▶ AIM OF THE EXERCISE
Return the run of lines below that opens with the line containing "Coaster Alma 3-drawer" and closes with the line containing "ARK 12-poliger flacher", keeping each one exact.

++++ RECORD EXTRACTS

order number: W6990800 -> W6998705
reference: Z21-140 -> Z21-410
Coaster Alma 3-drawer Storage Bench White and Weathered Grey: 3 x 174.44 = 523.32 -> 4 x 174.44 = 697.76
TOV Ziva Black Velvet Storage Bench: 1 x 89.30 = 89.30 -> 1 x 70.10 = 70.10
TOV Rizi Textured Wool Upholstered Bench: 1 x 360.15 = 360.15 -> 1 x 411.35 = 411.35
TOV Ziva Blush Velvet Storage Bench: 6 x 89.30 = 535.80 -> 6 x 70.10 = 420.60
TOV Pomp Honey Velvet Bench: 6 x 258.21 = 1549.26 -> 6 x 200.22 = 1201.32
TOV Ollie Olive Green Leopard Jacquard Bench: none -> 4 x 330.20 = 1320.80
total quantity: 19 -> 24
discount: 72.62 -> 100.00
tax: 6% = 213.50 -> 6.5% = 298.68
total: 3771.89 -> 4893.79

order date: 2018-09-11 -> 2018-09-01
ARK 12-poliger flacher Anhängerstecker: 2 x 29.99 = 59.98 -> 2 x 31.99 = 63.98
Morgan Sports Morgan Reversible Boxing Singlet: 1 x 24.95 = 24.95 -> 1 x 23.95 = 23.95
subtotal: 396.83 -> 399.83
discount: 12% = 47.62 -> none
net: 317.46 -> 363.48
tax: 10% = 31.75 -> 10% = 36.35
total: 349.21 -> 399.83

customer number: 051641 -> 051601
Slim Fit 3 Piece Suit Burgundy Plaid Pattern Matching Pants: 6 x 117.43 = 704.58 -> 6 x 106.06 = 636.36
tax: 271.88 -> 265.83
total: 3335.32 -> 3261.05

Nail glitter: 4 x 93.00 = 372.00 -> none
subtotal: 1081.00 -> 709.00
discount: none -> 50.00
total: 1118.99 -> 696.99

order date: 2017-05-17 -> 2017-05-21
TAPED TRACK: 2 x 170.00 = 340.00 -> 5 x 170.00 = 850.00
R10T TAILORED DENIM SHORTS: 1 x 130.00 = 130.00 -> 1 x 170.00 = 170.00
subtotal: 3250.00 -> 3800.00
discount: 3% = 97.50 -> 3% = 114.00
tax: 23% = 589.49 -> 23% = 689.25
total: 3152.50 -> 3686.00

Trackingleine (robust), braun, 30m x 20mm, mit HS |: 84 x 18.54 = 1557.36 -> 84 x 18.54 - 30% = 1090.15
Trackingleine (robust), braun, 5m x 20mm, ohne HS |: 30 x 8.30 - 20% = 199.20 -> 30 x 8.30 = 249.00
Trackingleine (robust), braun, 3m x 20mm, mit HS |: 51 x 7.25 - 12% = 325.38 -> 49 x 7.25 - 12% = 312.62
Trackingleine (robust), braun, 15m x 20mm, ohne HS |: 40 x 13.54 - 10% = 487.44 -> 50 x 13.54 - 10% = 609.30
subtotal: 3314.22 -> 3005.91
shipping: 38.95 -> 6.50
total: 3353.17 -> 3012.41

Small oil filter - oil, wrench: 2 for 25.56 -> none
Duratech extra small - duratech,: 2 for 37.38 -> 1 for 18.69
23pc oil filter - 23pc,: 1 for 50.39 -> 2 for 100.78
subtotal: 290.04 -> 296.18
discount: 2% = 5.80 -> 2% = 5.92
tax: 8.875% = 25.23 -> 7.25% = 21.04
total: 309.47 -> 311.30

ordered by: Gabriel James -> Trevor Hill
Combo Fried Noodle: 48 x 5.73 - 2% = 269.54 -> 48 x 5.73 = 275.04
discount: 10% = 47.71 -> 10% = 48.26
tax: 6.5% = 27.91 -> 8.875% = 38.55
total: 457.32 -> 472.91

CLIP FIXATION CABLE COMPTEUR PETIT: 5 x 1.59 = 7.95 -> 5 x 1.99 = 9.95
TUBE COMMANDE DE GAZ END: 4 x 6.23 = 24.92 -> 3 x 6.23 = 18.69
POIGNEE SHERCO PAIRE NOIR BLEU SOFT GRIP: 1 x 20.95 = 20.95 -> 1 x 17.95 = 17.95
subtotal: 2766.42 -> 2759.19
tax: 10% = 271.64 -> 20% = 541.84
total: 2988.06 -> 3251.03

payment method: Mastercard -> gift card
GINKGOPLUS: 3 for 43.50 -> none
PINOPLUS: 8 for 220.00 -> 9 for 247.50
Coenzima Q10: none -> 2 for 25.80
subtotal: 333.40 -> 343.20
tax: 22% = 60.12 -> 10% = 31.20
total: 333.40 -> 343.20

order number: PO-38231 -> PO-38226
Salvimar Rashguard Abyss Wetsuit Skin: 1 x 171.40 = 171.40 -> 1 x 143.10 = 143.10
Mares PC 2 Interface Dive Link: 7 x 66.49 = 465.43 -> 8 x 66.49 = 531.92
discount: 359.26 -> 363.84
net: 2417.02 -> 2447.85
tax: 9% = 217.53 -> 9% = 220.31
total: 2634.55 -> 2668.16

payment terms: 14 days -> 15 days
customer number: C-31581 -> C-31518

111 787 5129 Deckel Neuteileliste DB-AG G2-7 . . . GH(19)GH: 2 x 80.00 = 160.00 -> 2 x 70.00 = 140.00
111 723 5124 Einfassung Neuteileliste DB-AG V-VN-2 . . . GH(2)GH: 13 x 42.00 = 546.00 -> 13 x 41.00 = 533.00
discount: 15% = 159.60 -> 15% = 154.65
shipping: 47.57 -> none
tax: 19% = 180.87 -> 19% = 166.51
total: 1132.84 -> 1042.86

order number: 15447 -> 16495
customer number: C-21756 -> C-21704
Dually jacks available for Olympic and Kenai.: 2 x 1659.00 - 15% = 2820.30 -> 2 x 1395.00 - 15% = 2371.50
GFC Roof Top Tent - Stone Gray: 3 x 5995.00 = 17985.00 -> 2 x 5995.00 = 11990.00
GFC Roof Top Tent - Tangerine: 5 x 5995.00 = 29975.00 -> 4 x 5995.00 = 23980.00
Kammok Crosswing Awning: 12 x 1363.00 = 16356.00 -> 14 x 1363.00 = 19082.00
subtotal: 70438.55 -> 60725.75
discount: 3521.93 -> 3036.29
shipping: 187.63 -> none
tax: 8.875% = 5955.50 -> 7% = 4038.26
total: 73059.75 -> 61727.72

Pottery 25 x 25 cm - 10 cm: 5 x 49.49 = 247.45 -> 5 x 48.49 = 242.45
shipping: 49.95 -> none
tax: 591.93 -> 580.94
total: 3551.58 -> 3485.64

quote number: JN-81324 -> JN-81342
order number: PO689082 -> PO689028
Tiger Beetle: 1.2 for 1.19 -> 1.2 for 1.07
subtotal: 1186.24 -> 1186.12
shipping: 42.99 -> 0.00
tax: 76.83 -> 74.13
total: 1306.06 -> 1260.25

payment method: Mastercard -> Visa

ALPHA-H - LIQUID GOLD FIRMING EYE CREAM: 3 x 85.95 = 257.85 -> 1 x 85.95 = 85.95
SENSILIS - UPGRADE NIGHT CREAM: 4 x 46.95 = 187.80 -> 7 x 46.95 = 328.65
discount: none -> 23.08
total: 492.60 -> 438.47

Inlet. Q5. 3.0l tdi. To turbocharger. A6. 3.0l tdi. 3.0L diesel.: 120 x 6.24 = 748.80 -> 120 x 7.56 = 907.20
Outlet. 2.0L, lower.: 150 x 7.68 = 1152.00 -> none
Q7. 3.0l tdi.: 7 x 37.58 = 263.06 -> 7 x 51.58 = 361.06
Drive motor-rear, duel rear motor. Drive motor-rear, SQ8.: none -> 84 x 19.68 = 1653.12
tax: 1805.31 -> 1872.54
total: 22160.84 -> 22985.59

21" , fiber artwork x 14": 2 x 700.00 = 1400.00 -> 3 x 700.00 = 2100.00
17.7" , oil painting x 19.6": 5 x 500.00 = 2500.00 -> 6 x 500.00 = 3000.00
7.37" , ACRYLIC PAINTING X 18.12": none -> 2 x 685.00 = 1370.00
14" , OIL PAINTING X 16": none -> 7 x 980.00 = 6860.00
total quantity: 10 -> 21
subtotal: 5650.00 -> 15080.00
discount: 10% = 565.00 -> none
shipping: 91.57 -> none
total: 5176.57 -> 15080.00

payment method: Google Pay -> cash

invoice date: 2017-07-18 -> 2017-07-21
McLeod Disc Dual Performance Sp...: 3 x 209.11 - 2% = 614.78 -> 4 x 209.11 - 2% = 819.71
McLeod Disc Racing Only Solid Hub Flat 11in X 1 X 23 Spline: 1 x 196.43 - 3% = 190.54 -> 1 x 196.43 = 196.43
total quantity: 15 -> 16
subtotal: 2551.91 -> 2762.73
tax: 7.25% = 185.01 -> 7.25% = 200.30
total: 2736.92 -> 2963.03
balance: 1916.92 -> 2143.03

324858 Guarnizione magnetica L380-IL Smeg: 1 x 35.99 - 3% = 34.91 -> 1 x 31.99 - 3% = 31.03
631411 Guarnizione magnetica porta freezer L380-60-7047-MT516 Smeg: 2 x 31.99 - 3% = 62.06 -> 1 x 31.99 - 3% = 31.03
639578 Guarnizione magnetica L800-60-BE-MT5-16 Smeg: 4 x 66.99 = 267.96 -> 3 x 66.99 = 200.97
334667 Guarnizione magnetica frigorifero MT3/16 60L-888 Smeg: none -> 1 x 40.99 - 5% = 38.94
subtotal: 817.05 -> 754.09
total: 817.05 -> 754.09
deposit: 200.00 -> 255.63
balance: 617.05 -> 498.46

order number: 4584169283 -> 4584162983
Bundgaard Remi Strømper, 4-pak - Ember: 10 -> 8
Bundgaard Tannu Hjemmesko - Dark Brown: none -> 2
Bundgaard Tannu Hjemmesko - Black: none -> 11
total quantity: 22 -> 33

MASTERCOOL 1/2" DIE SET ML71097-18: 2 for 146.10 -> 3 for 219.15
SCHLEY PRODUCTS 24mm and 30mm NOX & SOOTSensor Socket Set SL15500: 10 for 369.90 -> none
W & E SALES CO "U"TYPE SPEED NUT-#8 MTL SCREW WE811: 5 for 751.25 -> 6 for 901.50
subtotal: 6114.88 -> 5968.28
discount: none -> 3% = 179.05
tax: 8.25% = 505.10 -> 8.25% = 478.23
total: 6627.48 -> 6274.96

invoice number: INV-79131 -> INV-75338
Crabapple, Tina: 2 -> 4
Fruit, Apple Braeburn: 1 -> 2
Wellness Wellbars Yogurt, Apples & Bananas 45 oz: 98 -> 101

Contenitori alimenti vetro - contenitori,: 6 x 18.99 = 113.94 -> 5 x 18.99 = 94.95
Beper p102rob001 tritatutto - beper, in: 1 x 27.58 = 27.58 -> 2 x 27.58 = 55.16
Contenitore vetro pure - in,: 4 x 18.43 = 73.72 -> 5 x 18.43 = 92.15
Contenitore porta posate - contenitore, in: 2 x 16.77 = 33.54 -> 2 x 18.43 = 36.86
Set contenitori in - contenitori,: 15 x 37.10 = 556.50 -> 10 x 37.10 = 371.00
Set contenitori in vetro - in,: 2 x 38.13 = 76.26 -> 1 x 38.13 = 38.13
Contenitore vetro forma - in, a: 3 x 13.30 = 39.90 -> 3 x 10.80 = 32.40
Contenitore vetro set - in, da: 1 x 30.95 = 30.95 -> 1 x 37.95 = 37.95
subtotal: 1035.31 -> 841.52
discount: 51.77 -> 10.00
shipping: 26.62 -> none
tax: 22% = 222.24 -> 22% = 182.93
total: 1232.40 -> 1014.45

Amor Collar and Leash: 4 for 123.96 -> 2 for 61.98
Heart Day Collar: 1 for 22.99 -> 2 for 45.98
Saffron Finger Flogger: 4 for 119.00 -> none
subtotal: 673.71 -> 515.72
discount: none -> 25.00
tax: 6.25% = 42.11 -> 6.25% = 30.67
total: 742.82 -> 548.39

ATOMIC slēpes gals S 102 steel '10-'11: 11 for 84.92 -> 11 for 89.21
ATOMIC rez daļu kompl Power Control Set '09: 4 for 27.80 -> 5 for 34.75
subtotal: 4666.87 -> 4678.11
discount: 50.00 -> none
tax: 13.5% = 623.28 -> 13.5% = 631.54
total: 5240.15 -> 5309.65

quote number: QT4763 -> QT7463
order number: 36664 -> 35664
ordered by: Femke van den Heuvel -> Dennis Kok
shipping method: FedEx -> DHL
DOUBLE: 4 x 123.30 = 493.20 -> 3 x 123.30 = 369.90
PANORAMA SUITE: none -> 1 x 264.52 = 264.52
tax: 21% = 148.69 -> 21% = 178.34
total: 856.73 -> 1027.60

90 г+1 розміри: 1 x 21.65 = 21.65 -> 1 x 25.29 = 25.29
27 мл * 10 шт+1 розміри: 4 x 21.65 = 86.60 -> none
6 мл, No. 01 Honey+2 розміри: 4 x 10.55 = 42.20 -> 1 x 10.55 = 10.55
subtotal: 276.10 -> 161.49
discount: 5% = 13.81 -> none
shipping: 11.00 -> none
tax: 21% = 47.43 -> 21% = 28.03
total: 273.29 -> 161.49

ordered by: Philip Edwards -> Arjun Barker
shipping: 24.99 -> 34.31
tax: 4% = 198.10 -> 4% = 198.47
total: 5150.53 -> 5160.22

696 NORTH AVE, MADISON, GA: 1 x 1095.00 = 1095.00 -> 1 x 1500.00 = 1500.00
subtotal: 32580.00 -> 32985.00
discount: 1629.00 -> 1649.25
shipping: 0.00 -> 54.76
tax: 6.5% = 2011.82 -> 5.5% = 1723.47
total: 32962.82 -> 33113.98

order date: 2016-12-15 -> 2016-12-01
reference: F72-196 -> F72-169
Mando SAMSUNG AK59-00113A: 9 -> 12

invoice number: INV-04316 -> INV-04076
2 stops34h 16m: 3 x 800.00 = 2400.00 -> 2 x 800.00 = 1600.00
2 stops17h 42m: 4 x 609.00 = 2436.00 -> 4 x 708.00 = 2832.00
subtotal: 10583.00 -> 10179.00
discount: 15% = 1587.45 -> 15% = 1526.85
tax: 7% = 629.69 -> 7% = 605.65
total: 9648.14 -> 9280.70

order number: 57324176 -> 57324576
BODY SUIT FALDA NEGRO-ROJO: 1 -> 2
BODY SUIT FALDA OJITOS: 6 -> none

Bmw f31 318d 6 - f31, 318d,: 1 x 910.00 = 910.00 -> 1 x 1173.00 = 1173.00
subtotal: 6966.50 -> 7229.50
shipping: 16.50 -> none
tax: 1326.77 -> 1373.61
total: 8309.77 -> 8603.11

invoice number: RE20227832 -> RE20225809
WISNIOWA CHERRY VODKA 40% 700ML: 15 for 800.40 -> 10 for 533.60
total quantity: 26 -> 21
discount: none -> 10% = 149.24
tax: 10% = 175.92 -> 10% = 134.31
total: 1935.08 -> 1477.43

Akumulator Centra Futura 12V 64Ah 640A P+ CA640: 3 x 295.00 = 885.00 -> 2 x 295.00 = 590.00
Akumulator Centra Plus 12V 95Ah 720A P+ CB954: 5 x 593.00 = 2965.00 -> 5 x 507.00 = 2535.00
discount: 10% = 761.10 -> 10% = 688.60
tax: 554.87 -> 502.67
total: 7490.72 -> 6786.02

++++++++

▶ SOLUTION BELOW
Coaster Alma 3-drawer Storage Bench White and Weathered Grey: 3 x 174.44 = 523.32 -> 4 x 174.44 = 697.76
TOV Ziva Black Velvet Storage Bench: 1 x 89.30 = 89.30 -> 1 x 70.10 = 70.10
TOV Rizi Textured Wool Upholstered Bench: 1 x 360.15 = 360.15 -> 1 x 411.35 = 411.35
TOV Ziva Blush Velvet Storage Bench: 6 x 89.30 = 535.80 -> 6 x 70.10 = 420.60
TOV Pomp Honey Velvet Bench: 6 x 258.21 = 1549.26 -> 6 x 200.22 = 1201.32
TOV Ollie Olive Green Leopard Jacquard Bench: none -> 4 x 330.20 = 1320.80
total quantity: 19 -> 24
discount: 72.62 -> 100.00
tax: 6% = 213.50 -> 6.5% = 298.68
total: 3771.89 -> 4893.79

order date: 2018-09-11 -> 2018-09-01
ARK 12-poliger flacher Anhängerstecker: 2 x 29.99 = 59.98 -> 2 x 31.99 = 63.98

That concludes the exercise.